A aposta mais segura no futuro energético é a necessidade de fontes energéticas de baixo carbono. Cerca de 80% da energia primária consumida hoje no mundo é à base de carbono: carvão, petróleo e gás. Teremos de mudar para uma energia sem carbono – ou de baixo carbono – até meados do século. As grandes interrogações: como e quando.
A energia primária de baixa emissão de carbono envolve três opções: energia renovável, entre as quais a eólica, a solar, a geotérmica, a hidrelétrica e a gerada pelo aproveitamento da biomassa; a energia nuclear; a captura e sequestro de carbono, o que significa usar combustíveis fósseis para criar energia, mas aprisionar as emissões de CO2 resultantes e armazenar o carbono em segurança no subsolo.
Há três razões incontornáveis para o mundo fazer a mudança para uma energia de baixo carbono.
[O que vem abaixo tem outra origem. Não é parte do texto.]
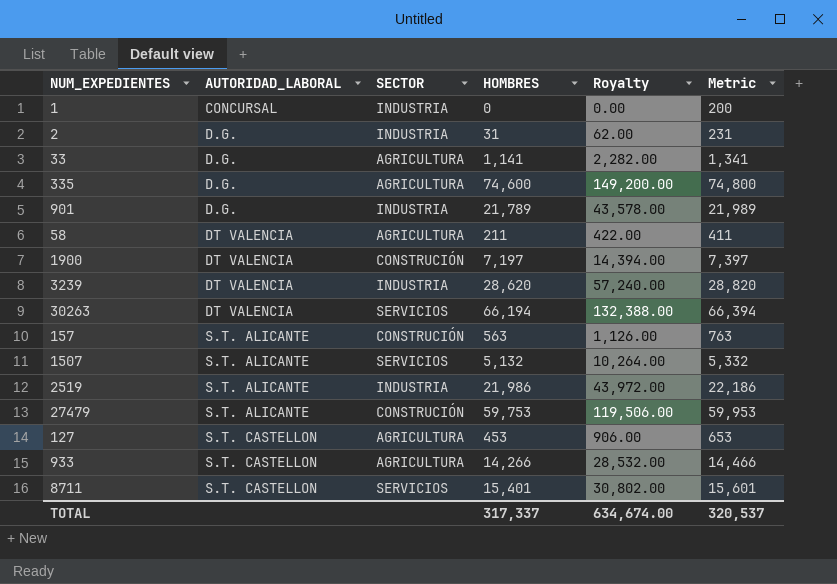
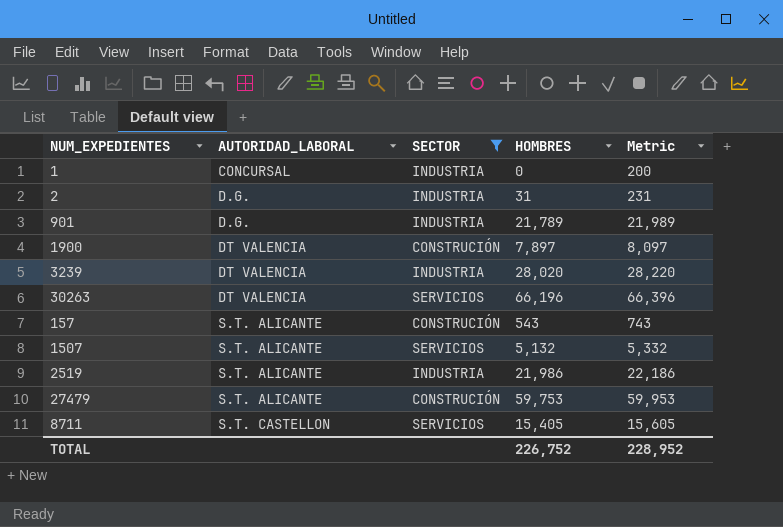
filter: none -> SECTOR != AGRICULTURA
column Royalty | formula: [HOMBRES] * 2 -> none
1900 | HOMBRES: 7,197 -> 7,897
1900 | Metric: 7,397 -> 8,097
3239 | HOMBRES: 28,620 -> 28,020
3239 | Metric: 28,820 -> 28,220
30263 | HOMBRES: 66,194 -> 66,196
30263 | Metric: 66,394 -> 66,396
157 | HOMBRES: 563 -> 543
157 | Metric: 763 -> 743
8711 | HOMBRES: 15,401 -> 15,405
8711 | Metric: 15,601 -> 15,605
TOTAL | HOMBRES: 317,337 -> 226,752
TOTAL | Metric: 320,537 -> 228,952

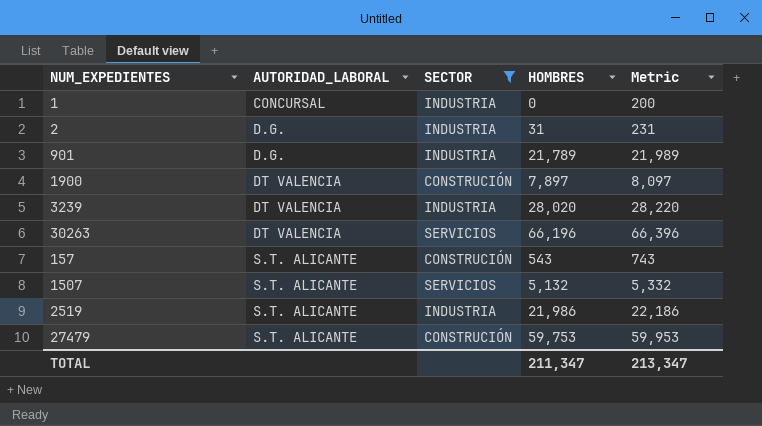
row 8711: S.T. CASTELLON | SERVICIOS | 15,405 | 15,605 -> none
TOTAL | HOMBRES: 226,752 -> 211,347
TOTAL | Metric: 228,952 -> 213,347

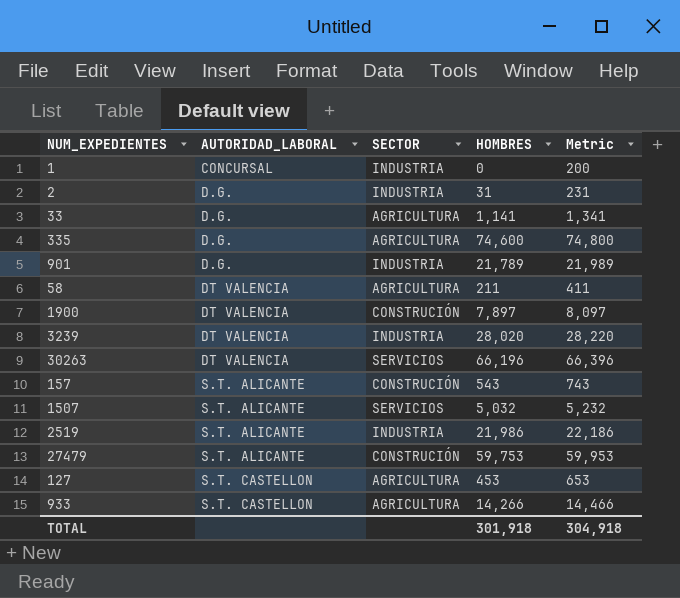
filter: SECTOR != AGRICULTURA -> none
1507 | HOMBRES: 5,132 -> 5,032
1507 | Metric: 5,332 -> 5,232
TOTAL | HOMBRES: 211,347 -> 301,918
TOTAL | Metric: 213,347 -> 304,918

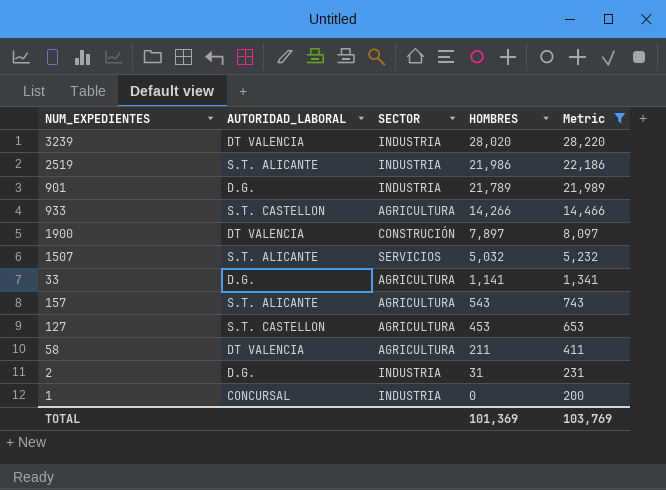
filter: none -> Metric <= 28,220
row order: AUTORIDAD_LABORAL ascending -> HOMBRES descending
157 | SECTOR: CONSTRUCIÓN -> AGRICULTURA
TOTAL | HOMBRES: 301,918 -> 101,369
TOTAL | Metric: 304,918 -> 103,769

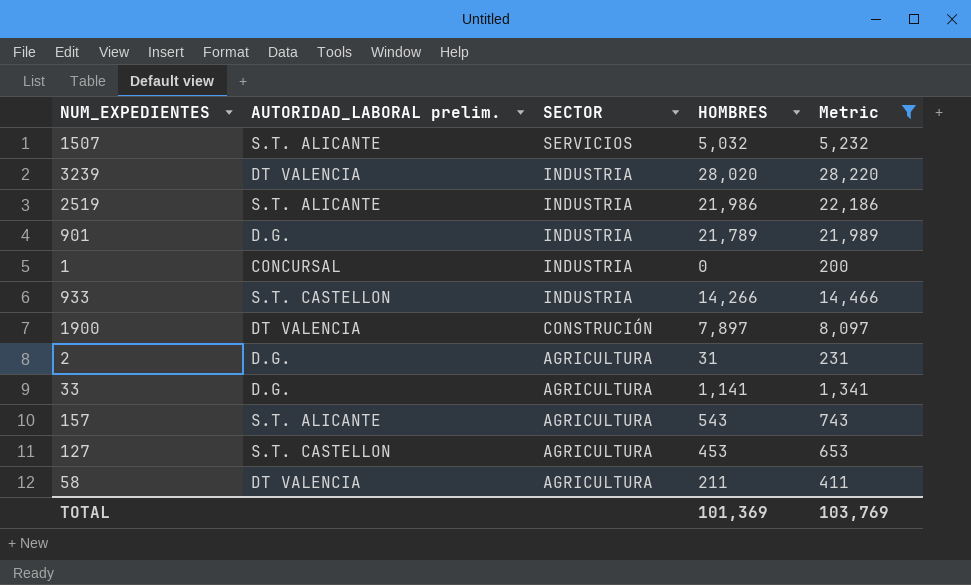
row order: HOMBRES descending -> SECTOR descending
column name: AUTORIDAD_LABORAL -> AUTORIDAD_LABORAL prelim.
933 | SECTOR: AGRICULTURA -> INDUSTRIA
2 | SECTOR: INDUSTRIA -> AGRICULTURA

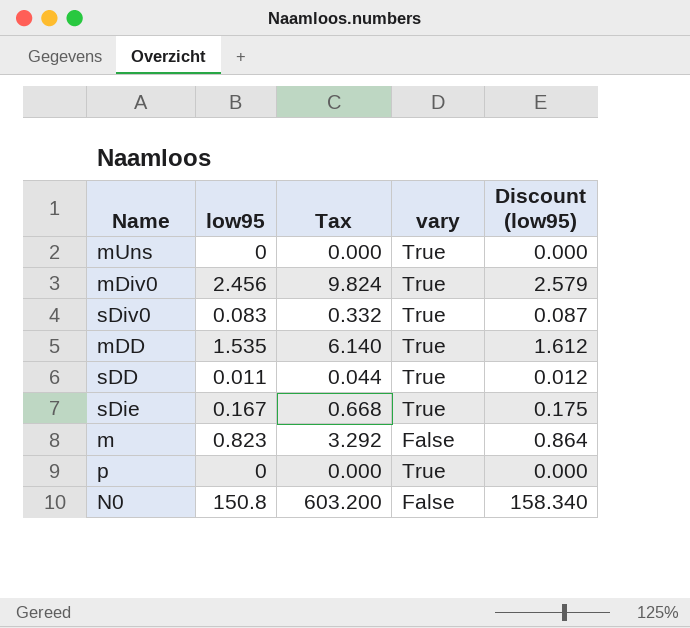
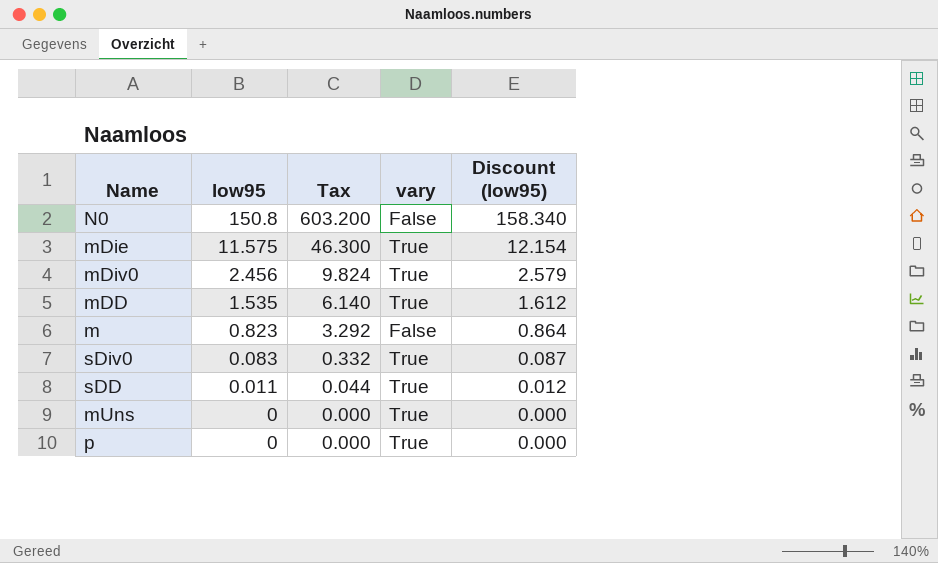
row order: none -> low95 descending
row sDie: 0.167 | 0.668 | True | 0.175 -> none
row mDie: none -> 11.575 | 46.300 | True | 12.154

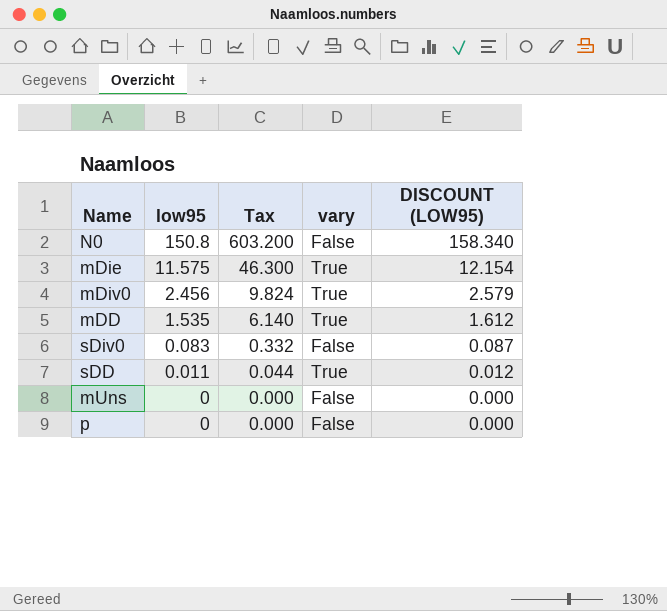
column name: Discount (low95) -> DISCOUNT (LOW95)
row m: 0.823 | 3.292 | False | 0.864 -> none
sDiv0 | vary: True -> False
mUns | vary: True -> False
p | vary: True -> False

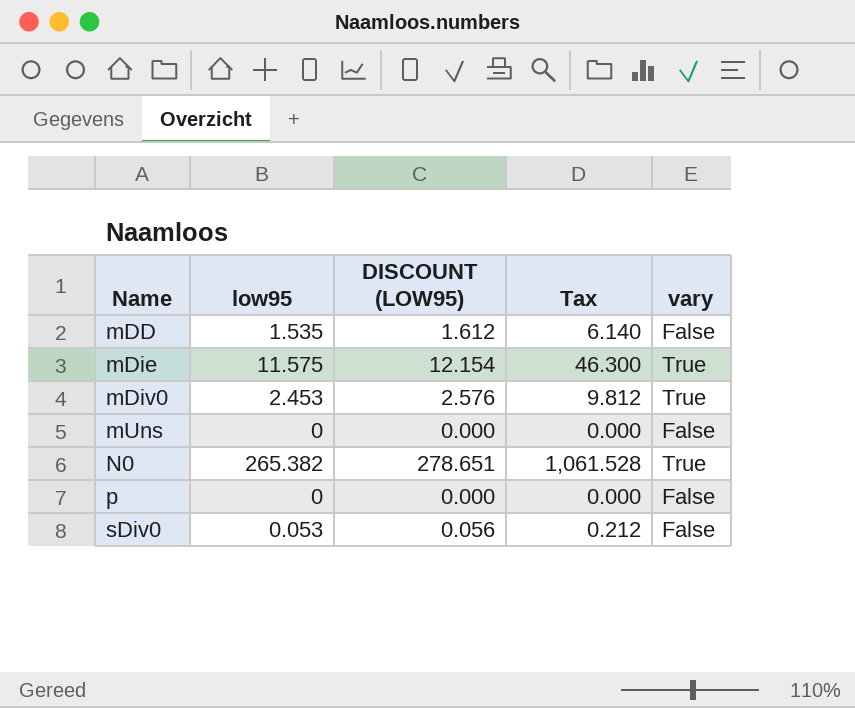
row order: low95 descending -> Name ascending
column DISCOUNT (LOW95) | position: 5 -> 3
row sDD: 0.011 | 0.044 | True | 0.012 -> none
mDD | vary: True -> False
mDiv0 | low95: 2.456 -> 2.453
mDiv0 | DISCOUNT (LOW95): 2.579 -> 2.576
mDiv0 | Tax: 9.824 -> 9.812
N0 | low95: 150.8 -> 265.382
N0 | DISCOUNT (LOW95): 158.340 -> 278.651
N0 | Tax: 603.200 -> 1,061.528
N0 | vary: False -> True
sDiv0 | low95: 0.083 -> 0.053
sDiv0 | DISCOUNT (LOW95): 0.087 -> 0.056
sDiv0 | Tax: 0.332 -> 0.212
Em primeiro lugar, a elevação dos níveis de CO2 está acidificando os mares da Terra. Se mantivermos nossos velhos hábitos, acabaremos destruindo uma enorme parte da vida marinha, o que comprometerá severamente as cadeias alimentares das quais dependemos.
Em segundo lugar, o CO2 está mudando perigosamente o clima do mundo, por mais que os interesses dos grandes conglomerados do petróleo tentem nos convencer do contrário.
Em terceiro lugar, estamos diante da alta significativa dos preços dos combustíveis fósseis, num momento em que o crescimento dos países em desenvolvimento eleva a demanda e se esgotam as fontes convencionais de carvão, petróleo e gás. Podemos, seguramente, encontrar mais combustíveis fósseis, mas a um custo muito mais alto e com um risco ambiental muito maior, decorrente de contaminações industriais, resíduos, vazamentos e outros estragos.
Os Estados Unidos desenvolveram muitas novas tecnologias energéticas de baixo carbono, mas outros países mostram-se atualmente muito mais determinados, prescientes e decididos em canalizar essas tecnologias para o uso em grande escala. Dois países europeus vizinhos, a Alemanha e a França, estão mostrando o caminho alternativo para um futuro de baixo carbono. A Alemanha está levando à frente a “Energiewende”, ou transição para a energia sustentável – um esforço notável para atender toda a demanda energética do país com energia renovável, principalmente a solar e a eólica. Por seu lado, a França recorre intensamente à energia elétrica nuclear de baixo carbono, e está migrando rapidamente para veículos elétricos, como o pioneiro Leaf, da Renault-Nissan.